Directions for this task = From the records, return each line that has the word "Black" in it.

Provided records =
====
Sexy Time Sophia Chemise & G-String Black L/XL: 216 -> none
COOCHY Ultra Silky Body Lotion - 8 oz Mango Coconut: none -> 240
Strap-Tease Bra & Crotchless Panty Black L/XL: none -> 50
====
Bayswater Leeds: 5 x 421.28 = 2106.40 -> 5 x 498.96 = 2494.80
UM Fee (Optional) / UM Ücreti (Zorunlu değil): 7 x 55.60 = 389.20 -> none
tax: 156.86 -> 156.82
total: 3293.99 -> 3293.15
====
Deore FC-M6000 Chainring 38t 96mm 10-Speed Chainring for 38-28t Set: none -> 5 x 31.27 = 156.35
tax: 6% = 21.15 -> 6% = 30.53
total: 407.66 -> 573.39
====
Result of the task =
Sexy Time Sophia Chemise & G-String Black L/XL: 216 -> none
Strap-Tease Bra & Crotchless Panty Black L/XL: none -> 50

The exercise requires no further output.